The cast do a good job, and Kazan and Johnson are really charming and have a nice chemistry together. There’s also some familiar names here as secondary characters, such as Ron Livingston (Office Space) as the sleazy Charles, Danny Pudi (Community) as Dr. Rao, Frances Shaw (Blue Mountain State) as Claudia and others. It’s a story that is pretty damn sad, yet there is plenty of humour and good-naturedness to keep it light. There are some moving scenes here, particularly between Kazan and Carroll Lynch in which the daughter and father mourn their losses. I thought the whole cast did a good job, and Kazan was very good at playing two very different characters who shared the screen together in the first third of the film.
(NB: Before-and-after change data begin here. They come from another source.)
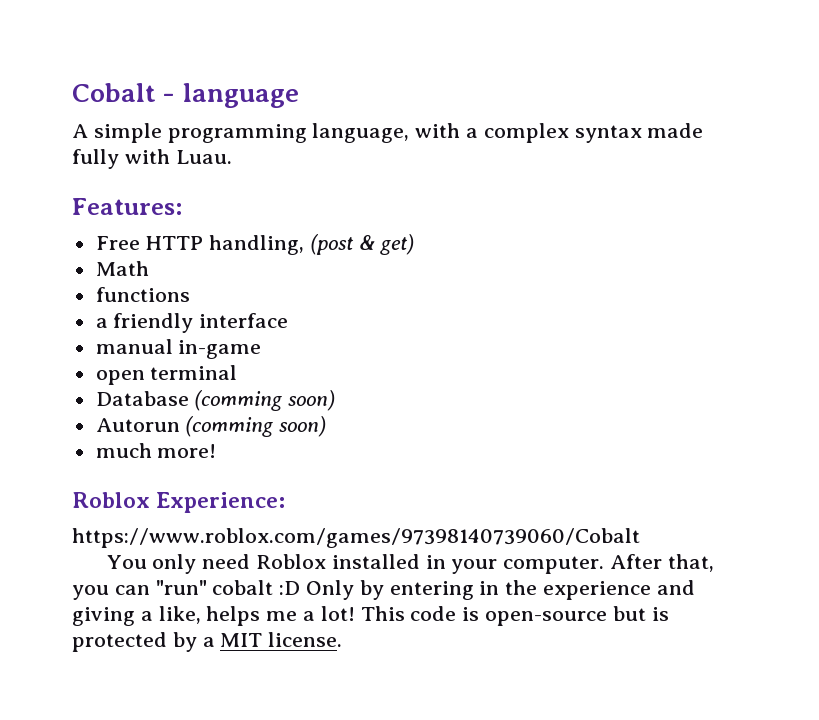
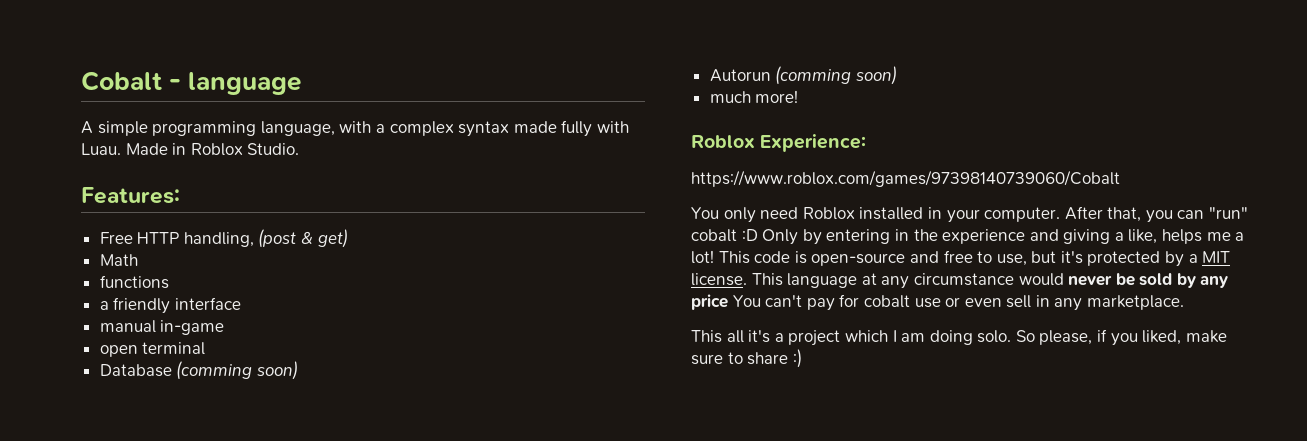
+ Made in Roblox Studio.
- This code is open-source but is protected by a MIT license.
+ This code is open-source and free to use, but it's protected by a MIT license.
+ This language at any circumstance would never be sold by any price You can't pay for cobalt use or even sell in any marketplace.
+ This all it's a project which I am doing solo. So please, if you liked, make sure to share :)

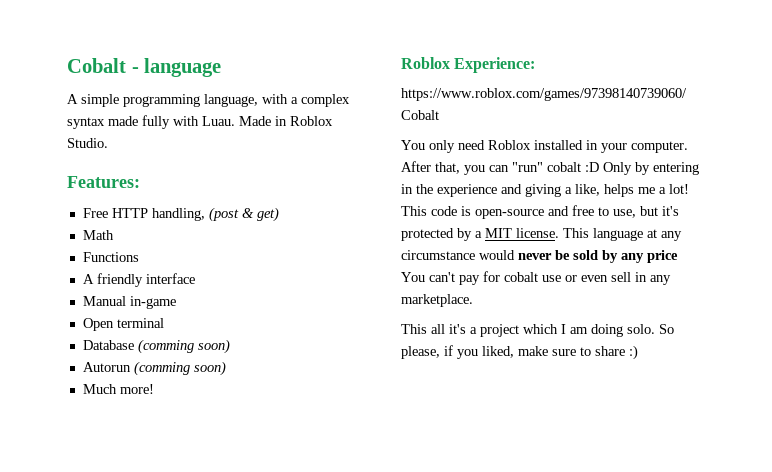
- functions
- a friendly interface
+ Functions
+ A friendly interface
- manual in-game
+ Manual in-game
- open terminal
+ Open terminal
- much more!
+ Much more!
It is one of those independent drama comedies that I usually can identify as something I will enjoy, and I did enjoy this. It isn’t unpredictable, in fact it is I likely that by the half-way point you will know exactly where it is going to end up, but regardless of that it is a funny, touching and well-acted piece of work, and a solid feature-debut from LaMarque. It isn’t your typical rom-com, and it deals with loss and the importance of honesty and family as much as it does with love and sex, and that felt refreshing to me. It’s nice to see that beyond the mainstream there are romantic comedies with much more depth to them, films that might, by their promotional posters, make you think they are one thing, but when you watch them realise that they are much more.
Depending on your enjoyment with films of this ilk, I feel like this is one that will surprise people. I can see many giving it a miss because of what it appears it might be, but I was entertained and happy to see that the director/writer wanted to make something much more than a comedy film about a twin pretending to be her sister amidst scenes of hijinks. There is a reason for the deception, and the reason reveals itself, as the film goes on, to be very sad. A film with a depth that initially might not be predicted, The Pretty One is well worth checking out. Amiable, endearing, sad and amusing, it should not go into the box with the 2-Dimensional rom-com’s that will likely, and wrongly, be considered it’s sibling.